Reads live app state through the accessibility tree: fields, buttons, visible text.
Read, decide, act, re-read, until the task is done or it stops gracefully.
Minimal floating layer: listening state, confirmation, result. Collapses in seconds.
Typically 3-5 LLM calls and one to two seconds of navigation per task. The interpreter works on intent, not exact words, so partial recognition still works. No changes to the apps being operated.
The agent can only attempt known intents. It cannot improvise actions outside the list.
If the agent cannot determine the next step, it stops immediately, says so, and leaves the app exactly as it found it. No blind retries, no guessing, no partial actions.
Anything that changes data is read back in plain language and only executes when the team member says confirm.
A maximum step count prevents runaway loops. Read-only actions ship first; writes earn their way in.
Phase 1 read-only (stock, price, tasks), phase 2 low-risk writes (task completion), phase 3 transactional (markdowns, receiving).
If the accessibility tree is unreadable, or voice capture fails, or device management will not permit the service, the bet stops at week two. Worst case is cheap, fast learning.
Startups are now selling voice control of consumer phone apps with added hardware. On an enterprise-managed Android fleet, the same capability is pure software.
An MCP-based server connecting a consumer LLM to product search, comparison scoring and in-store navigation. Most agentic commerce targets online; the physical store is open ground.

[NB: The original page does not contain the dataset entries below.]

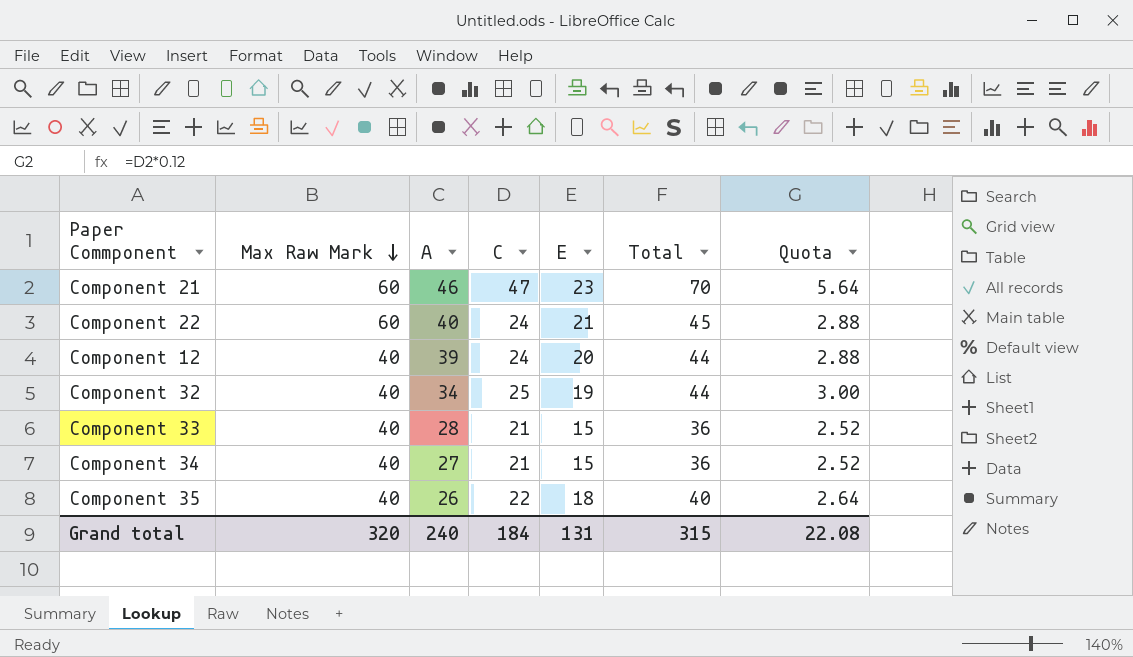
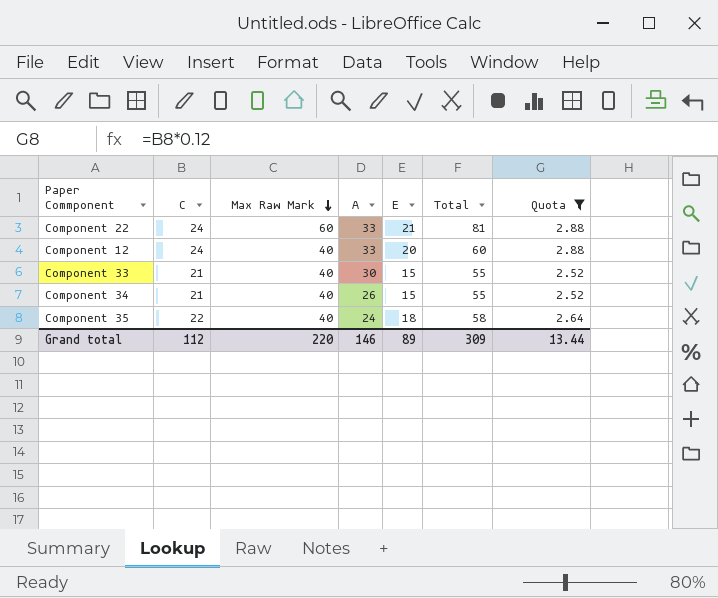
filter: none -> Quota <= 2.88
column C | position: 4 -> 2
column Total | formula: [C] + [E] -> [Max Raw Mark] + [E]
Component 22 | A: 40 -> 33
Component 12 | A: 39 -> 33
Component 33 | A: 28 -> 30
Component 34 | A: 27 -> 26
Component 35 | A: 26 -> 24
Grand total | C: 184 -> 112
Grand total | Max Raw Mark: 320 -> 220
Grand total | A: 240 -> 146
Grand total | E: 131 -> 89
Grand total | Total: 315 -> 309
Grand total | Quota: 22.08 -> 13.44

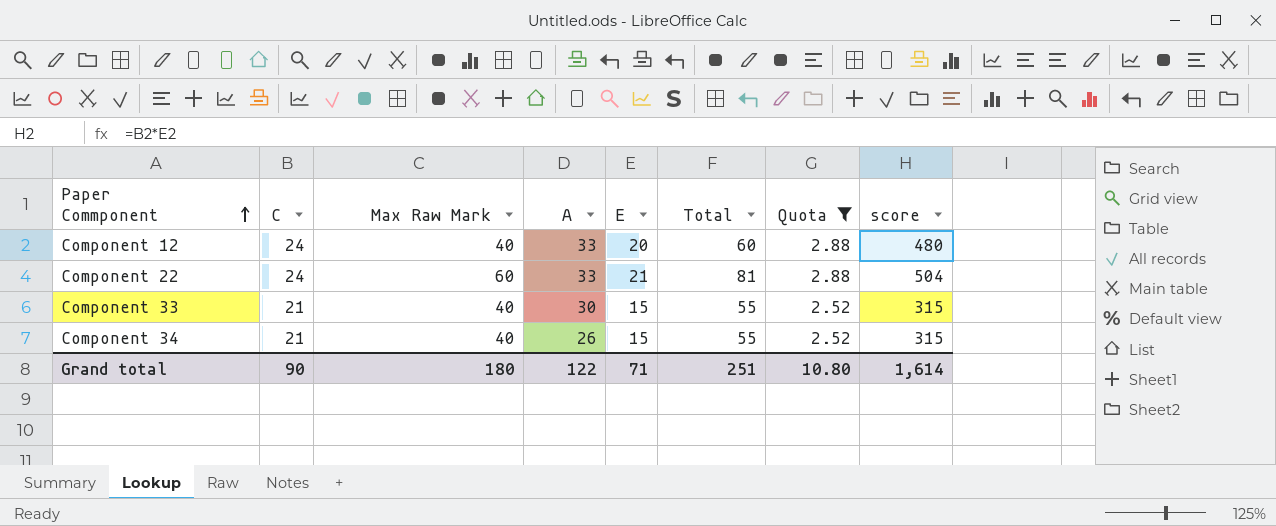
row order: Max Raw Mark descending -> Paper Commponent ascending
column score | formula: none -> [C] * [E]
row Component 35: 22 | 40 | 24 | 18 | 58 | 2.64 -> none
Grand total | C: 112 -> 90
Grand total | Max Raw Mark: 220 -> 180
Grand total | A: 146 -> 122
Grand total | E: 89 -> 71
Grand total | Total: 309 -> 251
Grand total | Quota: 13.44 -> 10.80

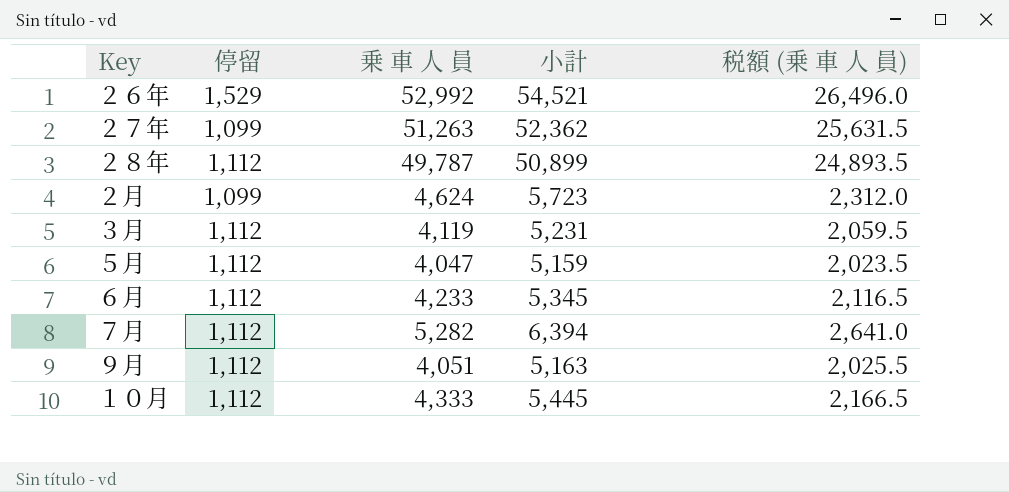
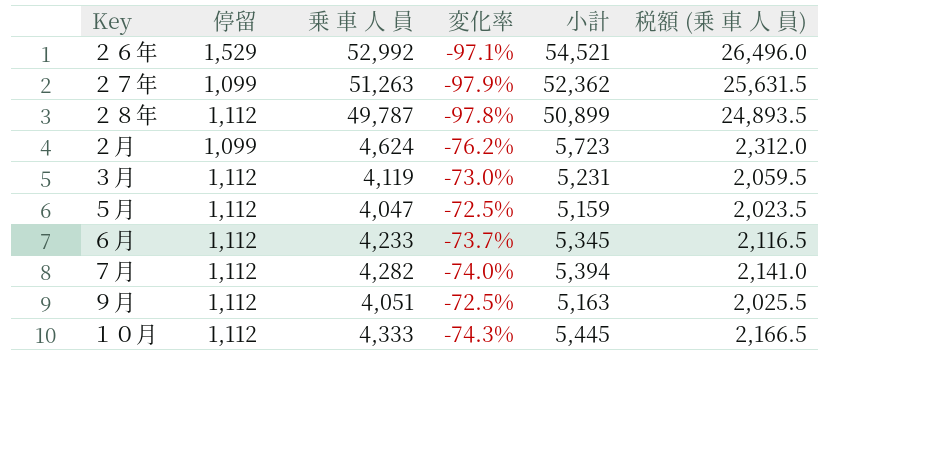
column 変化率 | formula: none -> ([停留] - [乗 車 人 員]) / [乗 車 人 員]
７月 | 乗 車 人 員: 5,282 -> 4,282
７月 | 小計: 6,394 -> 5,394
７月 | 税額 (乗 車 人 員): 2,641.0 -> 2,141.0

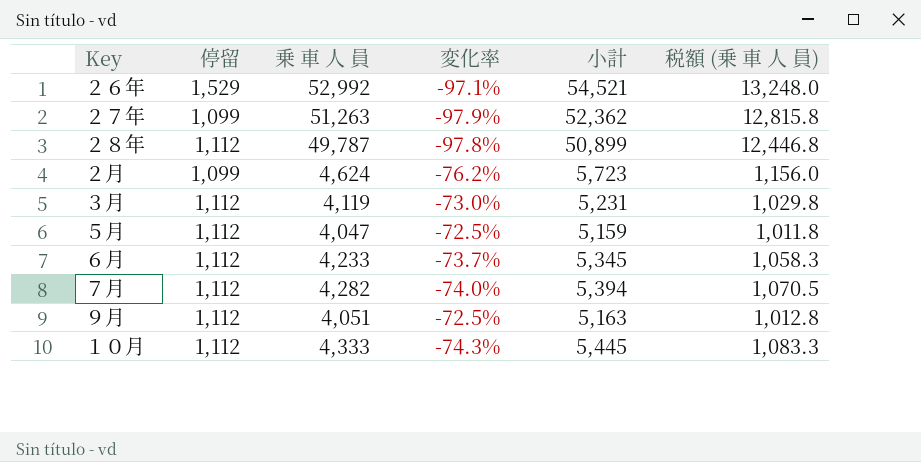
column 税額 (乗 車 人 員) | formula: [乗 車 人 員] * 0.5 -> [乗 車 人 員] * 0.25

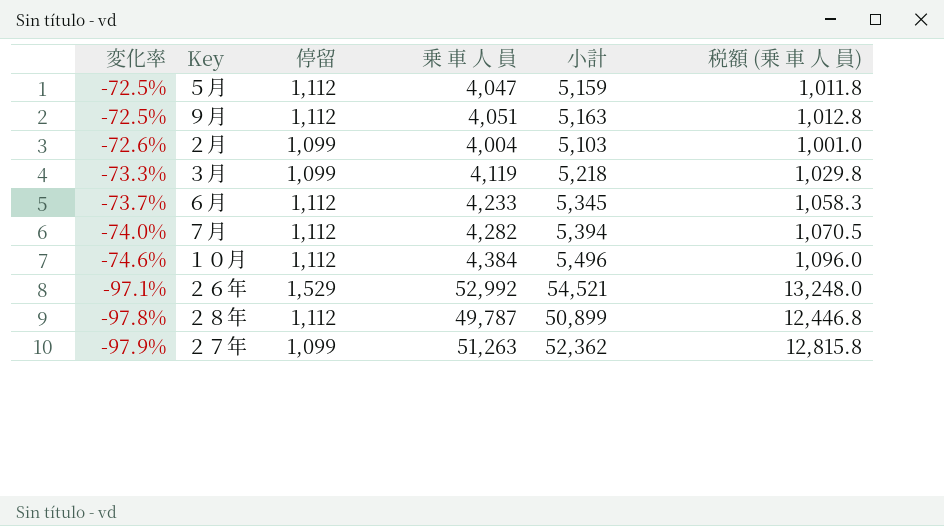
row order: none -> 変化率 descending
column 変化率 | position: 4 -> 1
２月 | 変化率: -76.2% -> -72.6%
２月 | 乗 車 人 員: 4,624 -> 4,004
２月 | 小計: 5,723 -> 5,103
２月 | 税額 (乗 車 人 員): 1,156.0 -> 1,001.0
３月 | 変化率: -73.0% -> -73.3%
３月 | 停留: 1,112 -> 1,099
３月 | 小計: 5,231 -> 5,218
１０月 | 変化率: -74.3% -> -74.6%
１０月 | 乗 車 人 員: 4,333 -> 4,384
１０月 | 小計: 5,445 -> 5,496
１０月 | 税額 (乗 車 人 員): 1,083.3 -> 1,096.0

AI decision support for the people who run zones, shaped through research with the managers themselves and partnered with the insights team to build on existing data foundations.
Replenishment redesigned as a physical process first: 41.4% improvement in hours per thousand cartons in the trial store before AI was layered on. Vision and automation then compound a process that already works.
A full pre-MVP strategy package (research, financial modelling, supplier analysis, go-to-market) produced by a managed AI agent team inside a single six-week cycle.
Some processes should be eliminated, not automated. The simplification work cut whole activities before anyone wrote a line of code.
Digitising a broken manual process does not fix it; it just makes the variability visible faster. One Way Flow standardised the physical work and delivered 41.4% on its own.
AI lands best on a process that is already simple and stable. The assistant, the agent and the vision layer all compound from that base.
Answers on demand. The Team Member Assistant compresses information retrieval to a spoken question.
Operates the tools. Auto PDT performs the work inside existing systems instead of just answering questions.
Humans direct intent. A manager directing dozens of store-level agents; attention becomes the scarce resource and interfaces shift from operation to direction.
The frontline is the underserved frontier, and the fastest place to prove value.
Pilot in production conditions, past the novelty window, and let usage rewrite the roadmap.
Bounded actions, graceful failure and confirmation on writes are what make agents deployable.
Usability principles discovered with users are the adoption strategy.
Simplify the process, then digitise it, then make it agentic. In that order.